-- What you are asked to do --
Transcribe each entry exactly; skip the images.
====================
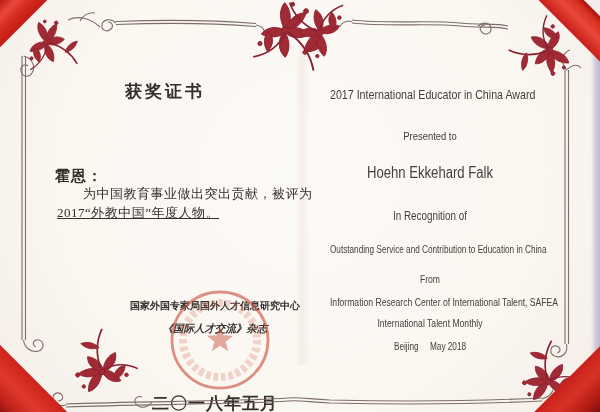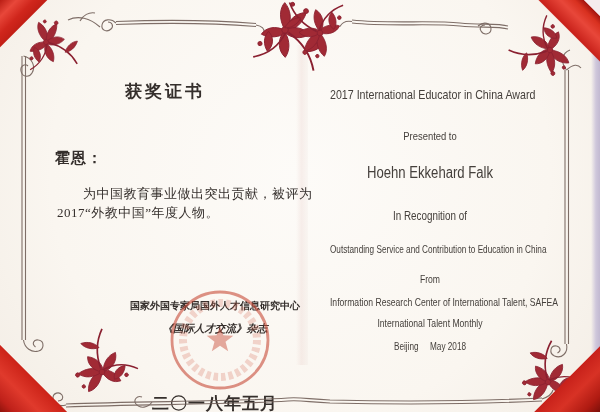--- a/index.html
+++ b/index.html
@@ -25,23 +25,23 @@
     background:linear-gradient(45deg,#8f130c 0px,#c0211a 10px,#e03a2c 28px,#cc2318 47px,rgba(204,35,24,0) 48px);}
   .ribbon.br{right:0;bottom:0;
     background:linear-gradient(315deg,#7c0f0a 0px,#b01b12 12px,#d83225 30px,#c8211a 46px,rgba(200,33,26,0) 47px);}
   
   .photo-edge{position:absolute;right:0;top:0;width:9px;height:100%;z-index:5;pointer-events:none;
     background:linear-gradient(to right, rgba(207,199,219,0) 0%, #cfc7db 55%, #c2b9d1 100%);}
 
   
   .cn{color:#352f2c;font-family:"Liberation Serif", serif;z-index:4;position:absolute;white-space:nowrap;}
   .cn-title{left:30px;top:80px;width:270px;text-align:center;font-size:17px;letter-spacing:3px;font-weight:600;}
-  .cn-salutation{left:55px;top:149px;font-size:15px;font-weight:700;letter-spacing:1px;}
+  .cn-salutation{left:55px;top:167px;font-size:15px;font-weight:700;letter-spacing:1px;}
   .cn-body1{left:83px;top:185px;font-size:13px;letter-spacing:0.5px;text-align:center;}
-  .cn-body2{left:57px;top:204px;font-size:13px;letter-spacing:0.5px;}
+  .cn-body2{left:57px;top:204px;font-size:13px;letter-spacing:0.5px;text-decoration:underline;}
   .cn-org{left:65px;width:300px;text-align:center;font-weight:600;}
   .cn-org1{top:299px;font-size:10px;}
   .cn-org2{top:322px;font-size:10.5px;font-style:italic;}
   .cn-date{top:348px;font-size:17px;letter-spacing:1px;margin-top:44px;}
 
   
   .en-page{position:absolute;left:308px;top:0;width:244px;height:412px;z-index:4;}
   .en-line{position:absolute;left:0;width:100%;text-align:center;white-space:nowrap;
     color:#45403c;transform:scaleX(0.82);transform-origin:50% 50%;}
   .en-title{top:87px;font-size:13px;}

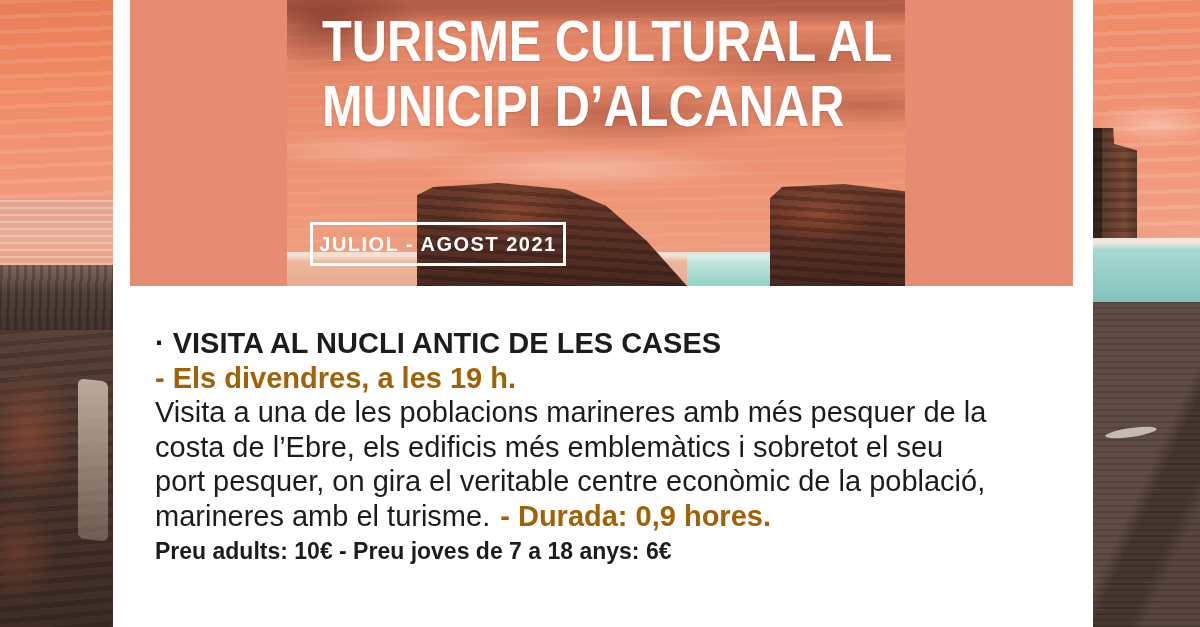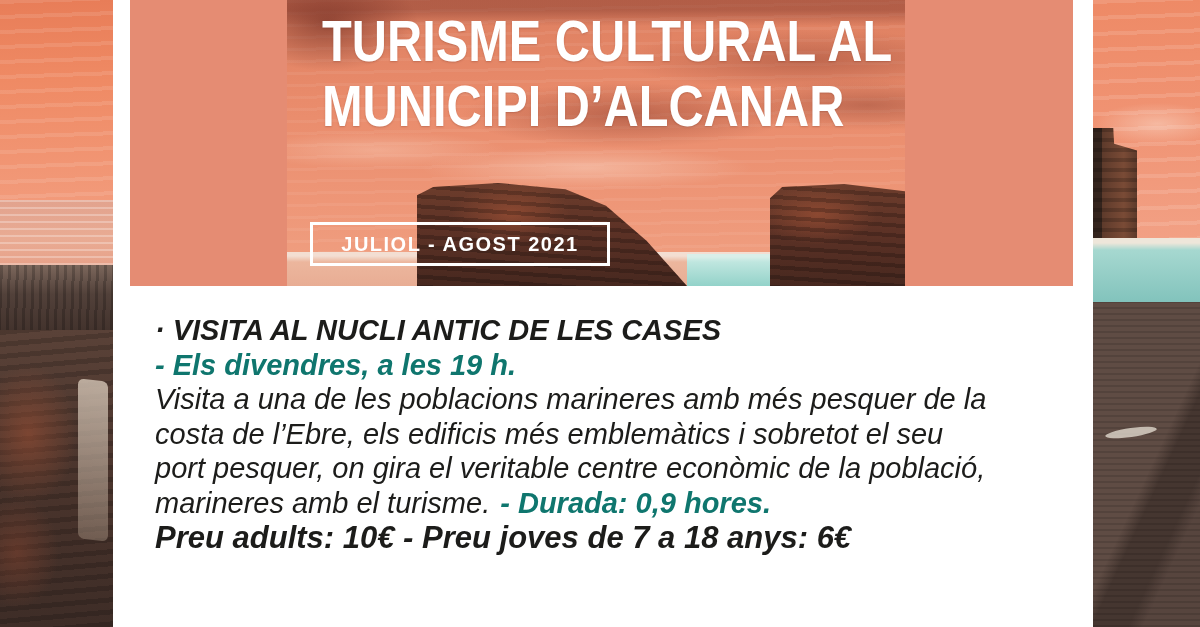--- a/index.html
+++ b/index.html
@@ -87,31 +87,31 @@
   .rock-left { left:130px; top:183px; width:270px; height:103px;
     clip-path:polygon(0 12%, 6% 4%, 30% 0%, 55% 6%, 70% 22%, 85% 56%, 100% 100%, 0 100%); }
   .rock-right { left:483px; top:184px; width:135px; height:102px;
     clip-path:polygon(0 14%, 9% 3%, 55% 0%, 100% 7%, 100% 100%, 0 100%); }
 
   .hero-title { left:322px; top:8px; color:#ffffff; font-weight:700;
     font-size:58px; line-height:65px; letter-spacing:0px; white-space:nowrap;
     transform:scaleX(.84); transform-origin:0 0;
     text-shadow:0 1px 2px rgba(90,35,25,.25); }
 
-  .date-badge { left:310px; top:222px; width:300px; height:44px;
+  .date-badge { left:310px; top:222px; width:256px; height:44px;
     border:3px solid #ffffff; color:#ffffff; font-weight:700;
     font-size:20px; letter-spacing:1.5px; white-space:nowrap;
     display:flex; align-items:center; justify-content:center; }
 
   
-  .content { left:155px; top:313px; width:930px;font-style:italic; }
+  .content { left:155px; top:326px; width:930px; }
   .line { font-size:29px; line-height:34.6px; color:#1c1c1a; white-space:nowrap; }
   .b { font-weight:700; }
-  .red { color:#0f766e; font-weight:700; }
-  .price { font-size:31px; }
+  .red { color:#a16207; font-weight:700; }
+  .price { font-size:23px; }
   .dur { padding-left:10px; }
 </style>
 </head>
 <body>
 
 <div class="abs bg-strip bg-left">
   <div class="abs bgl-sky"></div>
   <div class="abs bgl-sea"></div>
   <div class="abs bgl-shore"></div>
   <div class="abs bgl-cliff"></div>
====================
-- Task solution --
--- a/index.html
+++ b/index.html
@@ -25,23 +25,23 @@
     background:linear-gradient(45deg,#8f130c 0px,#c0211a 10px,#e03a2c 28px,#cc2318 47px,rgba(204,35,24,0) 48px);}
   .ribbon.br{right:0;bottom:0;
     background:linear-gradient(315deg,#7c0f0a 0px,#b01b12 12px,#d83225 30px,#c8211a 46px,rgba(200,33,26,0) 47px);}
   
   .photo-edge{position:absolute;right:0;top:0;width:9px;height:100%;z-index:5;pointer-events:none;
     background:linear-gradient(to right, rgba(207,199,219,0) 0%, #cfc7db 55%, #c2b9d1 100%);}
 
   
   .cn{color:#352f2c;font-family:"Liberation Serif", serif;z-index:4;position:absolute;white-space:nowrap;}
   .cn-title{left:30px;top:80px;width:270px;text-align:center;font-size:17px;letter-spacing:3px;font-weight:600;}
-  .cn-salutation{left:55px;top:149px;font-size:15px;font-weight:700;letter-spacing:1px;}
+  .cn-salutation{left:55px;top:167px;font-size:15px;font-weight:700;letter-spacing:1px;}
   .cn-body1{left:83px;top:185px;font-size:13px;letter-spacing:0.5px;text-align:center;}
-  .cn-body2{left:57px;top:204px;font-size:13px;letter-spacing:0.5px;}
+  .cn-body2{left:57px;top:204px;font-size:13px;letter-spacing:0.5px;text-decoration:underline;}
   .cn-org{left:65px;width:300px;text-align:center;font-weight:600;}
   .cn-org1{top:299px;font-size:10px;}
   .cn-org2{top:322px;font-size:10.5px;font-style:italic;}
   .cn-date{top:348px;font-size:17px;letter-spacing:1px;margin-top:44px;}
 
   
   .en-page{position:absolute;left:308px;top:0;width:244px;height:412px;z-index:4;}
   .en-line{position:absolute;left:0;width:100%;text-align:center;white-space:nowrap;
     color:#45403c;transform:scaleX(0.82);transform-origin:50% 50%;}
   .en-title{top:87px;font-size:13px;}

--- a/index.html
+++ b/index.html
@@ -87,31 +87,31 @@
   .rock-left { left:130px; top:183px; width:270px; height:103px;
     clip-path:polygon(0 12%, 6% 4%, 30% 0%, 55% 6%, 70% 22%, 85% 56%, 100% 100%, 0 100%); }
   .rock-right { left:483px; top:184px; width:135px; height:102px;
     clip-path:polygon(0 14%, 9% 3%, 55% 0%, 100% 7%, 100% 100%, 0 100%); }
 
   .hero-title { left:322px; top:8px; color:#ffffff; font-weight:700;
     font-size:58px; line-height:65px; letter-spacing:0px; white-space:nowrap;
     transform:scaleX(.84); transform-origin:0 0;
     text-shadow:0 1px 2px rgba(90,35,25,.25); }
 
-  .date-badge { left:310px; top:222px; width:300px; height:44px;
+  .date-badge { left:310px; top:222px; width:256px; height:44px;
     border:3px solid #ffffff; color:#ffffff; font-weight:700;
     font-size:20px; letter-spacing:1.5px; white-space:nowrap;
     display:flex; align-items:center; justify-content:center; }
 
   
-  .content { left:155px; top:313px; width:930px;font-style:italic; }
+  .content { left:155px; top:326px; width:930px; }
   .line { font-size:29px; line-height:34.6px; color:#1c1c1a; white-space:nowrap; }
   .b { font-weight:700; }
-  .red { color:#0f766e; font-weight:700; }
-  .price { font-size:31px; }
+  .red { color:#a16207; font-weight:700; }
+  .price { font-size:23px; }
   .dur { padding-left:10px; }
 </style>
 </head>
 <body>
 
 <div class="abs bg-strip bg-left">
   <div class="abs bgl-sky"></div>
   <div class="abs bgl-sea"></div>
   <div class="abs bgl-shore"></div>
   <div class="abs bgl-cliff"></div>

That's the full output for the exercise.